WHAT YOU NEED TO DO: In the entries below, find each line with the word "Hooded" and pull it out.

PROVIDED MATERIAL:
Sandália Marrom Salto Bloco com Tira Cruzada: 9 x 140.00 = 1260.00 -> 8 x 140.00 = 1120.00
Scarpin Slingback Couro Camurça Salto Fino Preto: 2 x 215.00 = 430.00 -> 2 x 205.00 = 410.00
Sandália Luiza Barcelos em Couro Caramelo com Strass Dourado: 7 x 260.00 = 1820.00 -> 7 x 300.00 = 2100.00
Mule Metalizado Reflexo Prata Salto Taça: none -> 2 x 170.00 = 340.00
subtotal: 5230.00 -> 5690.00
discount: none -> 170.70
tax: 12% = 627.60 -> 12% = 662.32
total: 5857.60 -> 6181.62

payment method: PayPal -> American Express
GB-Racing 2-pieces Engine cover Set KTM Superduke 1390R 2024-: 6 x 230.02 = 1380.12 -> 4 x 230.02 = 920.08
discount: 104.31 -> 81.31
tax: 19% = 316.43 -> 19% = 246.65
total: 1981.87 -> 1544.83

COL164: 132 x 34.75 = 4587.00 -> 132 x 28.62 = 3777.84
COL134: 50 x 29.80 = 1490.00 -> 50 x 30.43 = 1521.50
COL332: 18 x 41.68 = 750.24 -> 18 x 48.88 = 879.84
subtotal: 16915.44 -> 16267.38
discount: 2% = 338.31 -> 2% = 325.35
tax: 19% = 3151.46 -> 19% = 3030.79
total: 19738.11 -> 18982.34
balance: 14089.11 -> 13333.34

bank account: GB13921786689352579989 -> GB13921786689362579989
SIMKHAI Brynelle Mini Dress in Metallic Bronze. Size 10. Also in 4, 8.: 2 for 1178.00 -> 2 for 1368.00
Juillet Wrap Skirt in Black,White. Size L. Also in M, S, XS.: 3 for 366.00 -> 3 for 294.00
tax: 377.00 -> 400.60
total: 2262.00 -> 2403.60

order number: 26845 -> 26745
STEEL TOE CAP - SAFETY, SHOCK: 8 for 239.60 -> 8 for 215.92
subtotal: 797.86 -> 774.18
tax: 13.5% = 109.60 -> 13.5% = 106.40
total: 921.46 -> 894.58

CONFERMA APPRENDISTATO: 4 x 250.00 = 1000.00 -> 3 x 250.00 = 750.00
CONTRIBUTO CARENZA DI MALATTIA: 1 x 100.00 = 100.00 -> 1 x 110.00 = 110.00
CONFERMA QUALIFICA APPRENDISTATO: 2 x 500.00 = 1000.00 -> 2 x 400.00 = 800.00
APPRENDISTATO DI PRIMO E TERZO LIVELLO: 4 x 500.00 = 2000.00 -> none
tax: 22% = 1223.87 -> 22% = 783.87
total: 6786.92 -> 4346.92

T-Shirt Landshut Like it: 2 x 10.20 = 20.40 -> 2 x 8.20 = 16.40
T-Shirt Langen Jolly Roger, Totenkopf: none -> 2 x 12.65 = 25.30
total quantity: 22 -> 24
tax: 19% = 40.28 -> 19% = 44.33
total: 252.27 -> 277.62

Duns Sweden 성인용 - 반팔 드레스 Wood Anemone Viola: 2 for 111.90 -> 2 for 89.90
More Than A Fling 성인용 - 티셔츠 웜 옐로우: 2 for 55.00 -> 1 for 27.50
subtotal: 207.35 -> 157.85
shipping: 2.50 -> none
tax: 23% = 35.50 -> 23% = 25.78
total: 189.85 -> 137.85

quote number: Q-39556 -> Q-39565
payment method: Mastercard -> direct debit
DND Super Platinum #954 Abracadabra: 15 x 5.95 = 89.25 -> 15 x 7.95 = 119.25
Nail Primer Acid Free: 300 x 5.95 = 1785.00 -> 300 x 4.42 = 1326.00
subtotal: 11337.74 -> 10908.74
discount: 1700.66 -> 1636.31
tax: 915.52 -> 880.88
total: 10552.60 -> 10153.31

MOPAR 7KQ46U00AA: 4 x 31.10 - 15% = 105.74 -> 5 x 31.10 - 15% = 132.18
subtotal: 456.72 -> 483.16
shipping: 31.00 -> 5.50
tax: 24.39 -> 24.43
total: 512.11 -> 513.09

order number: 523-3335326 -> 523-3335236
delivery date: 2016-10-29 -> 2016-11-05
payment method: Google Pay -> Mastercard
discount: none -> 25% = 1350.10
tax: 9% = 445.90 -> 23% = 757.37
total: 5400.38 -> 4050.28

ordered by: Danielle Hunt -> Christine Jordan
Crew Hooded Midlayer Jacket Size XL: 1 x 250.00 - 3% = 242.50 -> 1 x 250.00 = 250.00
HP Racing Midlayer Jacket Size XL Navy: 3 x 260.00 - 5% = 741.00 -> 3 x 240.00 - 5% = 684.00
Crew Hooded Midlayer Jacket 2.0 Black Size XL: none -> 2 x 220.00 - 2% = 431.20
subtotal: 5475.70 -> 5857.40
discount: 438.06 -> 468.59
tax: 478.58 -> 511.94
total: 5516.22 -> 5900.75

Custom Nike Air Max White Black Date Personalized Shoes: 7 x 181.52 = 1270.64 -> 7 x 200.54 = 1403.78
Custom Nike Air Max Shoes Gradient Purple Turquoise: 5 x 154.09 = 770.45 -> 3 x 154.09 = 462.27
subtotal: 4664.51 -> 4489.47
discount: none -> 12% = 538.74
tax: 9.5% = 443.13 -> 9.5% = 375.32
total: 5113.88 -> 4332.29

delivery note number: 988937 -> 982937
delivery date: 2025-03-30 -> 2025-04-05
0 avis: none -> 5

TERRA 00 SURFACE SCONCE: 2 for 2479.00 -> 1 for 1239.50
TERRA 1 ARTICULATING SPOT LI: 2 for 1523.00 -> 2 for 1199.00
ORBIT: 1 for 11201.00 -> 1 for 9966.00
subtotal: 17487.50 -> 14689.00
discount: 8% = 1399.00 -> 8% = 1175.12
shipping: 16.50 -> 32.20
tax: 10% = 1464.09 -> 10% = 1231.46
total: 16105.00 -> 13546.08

ANSWER TO THIS PROBLEM:
Crew Hooded Midlayer Jacket Size XL: 1 x 250.00 - 3% = 242.50 -> 1 x 250.00 = 250.00
Crew Hooded Midlayer Jacket 2.0 Black Size XL: none -> 2 x 220.00 - 2% = 431.20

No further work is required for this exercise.